Problem to solve:
Only the lines from the one containing "Tamek Black Cherry" through the end of the listing are to be transcribed, exactly and with both ends included.

Given records:
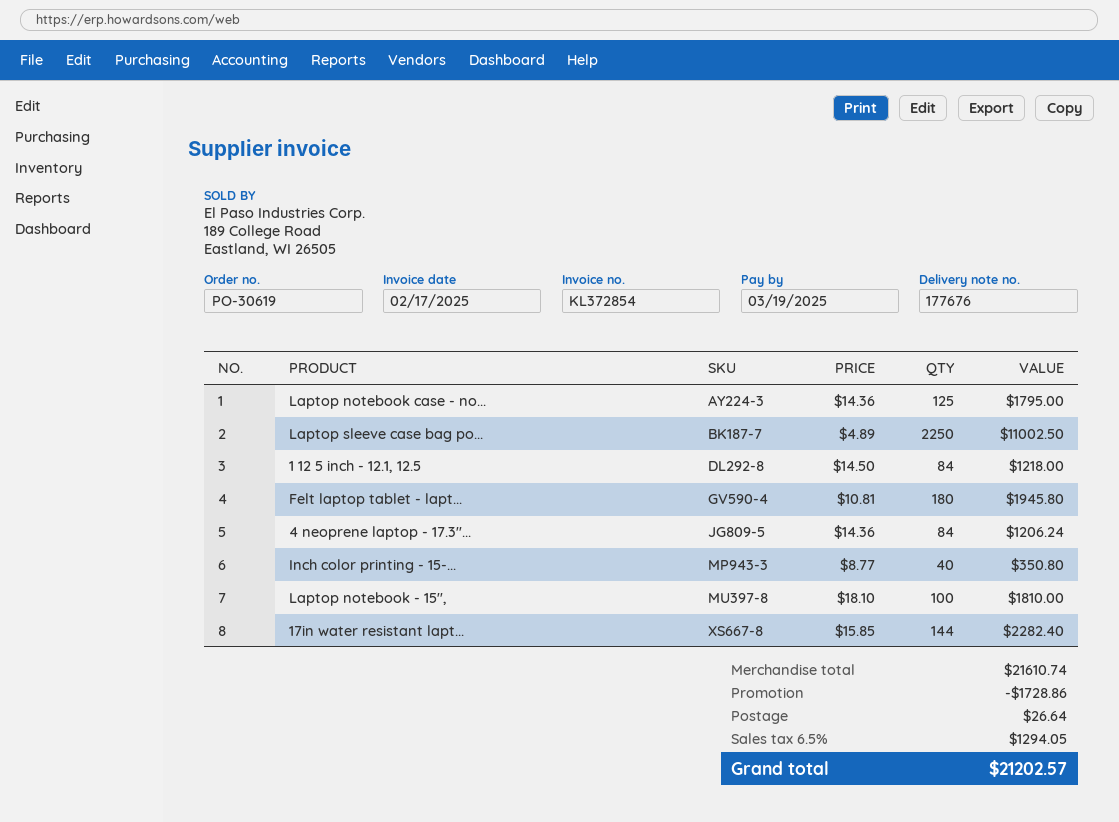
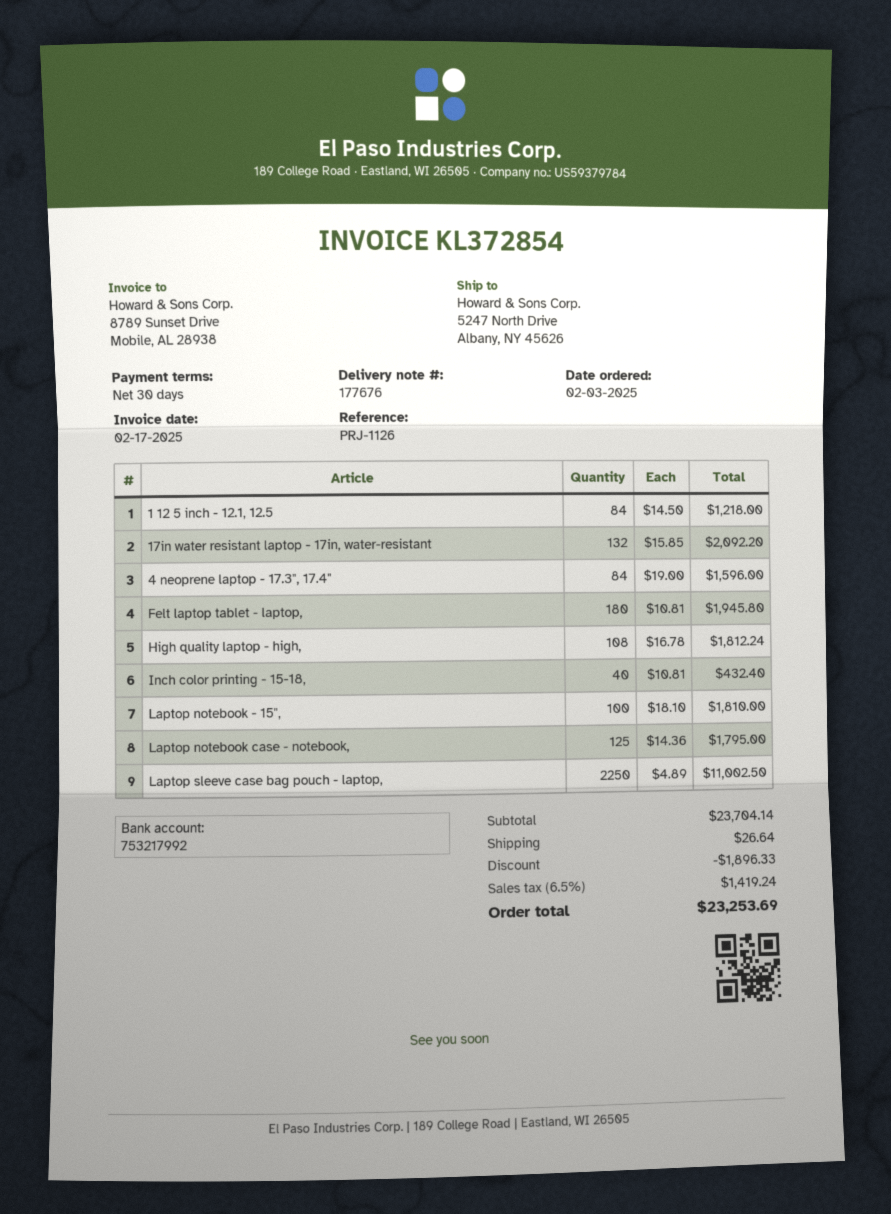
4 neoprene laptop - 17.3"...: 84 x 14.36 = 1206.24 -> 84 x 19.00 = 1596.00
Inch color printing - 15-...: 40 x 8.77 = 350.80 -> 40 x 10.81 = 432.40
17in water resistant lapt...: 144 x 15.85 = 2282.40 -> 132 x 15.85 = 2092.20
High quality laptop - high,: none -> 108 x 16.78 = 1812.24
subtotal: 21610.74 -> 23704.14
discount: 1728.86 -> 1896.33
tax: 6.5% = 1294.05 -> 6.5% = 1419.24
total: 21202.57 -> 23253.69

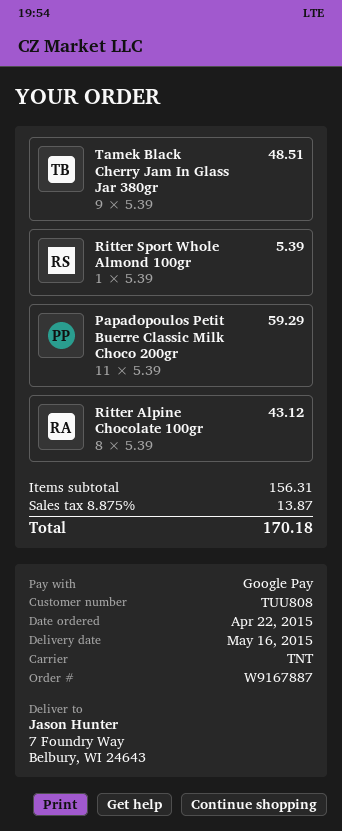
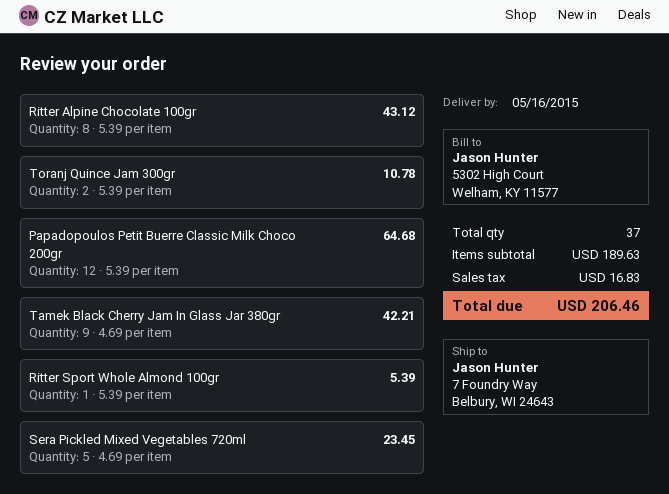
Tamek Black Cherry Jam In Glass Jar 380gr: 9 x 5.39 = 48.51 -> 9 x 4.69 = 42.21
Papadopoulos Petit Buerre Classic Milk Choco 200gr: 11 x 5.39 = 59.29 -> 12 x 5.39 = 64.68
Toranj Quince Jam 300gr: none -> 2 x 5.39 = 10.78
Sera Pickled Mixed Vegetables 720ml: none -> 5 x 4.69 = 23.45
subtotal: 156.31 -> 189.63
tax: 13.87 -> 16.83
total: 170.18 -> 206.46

Solution for this problem:
Tamek Black Cherry Jam In Glass Jar 380gr: 9 x 5.39 = 48.51 -> 9 x 4.69 = 42.21
Papadopoulos Petit Buerre Classic Milk Choco 200gr: 11 x 5.39 = 59.29 -> 12 x 5.39 = 64.68
Toranj Quince Jam 300gr: none -> 2 x 5.39 = 10.78
Sera Pickled Mixed Vegetables 720ml: none -> 5 x 4.69 = 23.45
subtotal: 156.31 -> 189.63
tax: 13.87 -> 16.83
total: 170.18 -> 206.46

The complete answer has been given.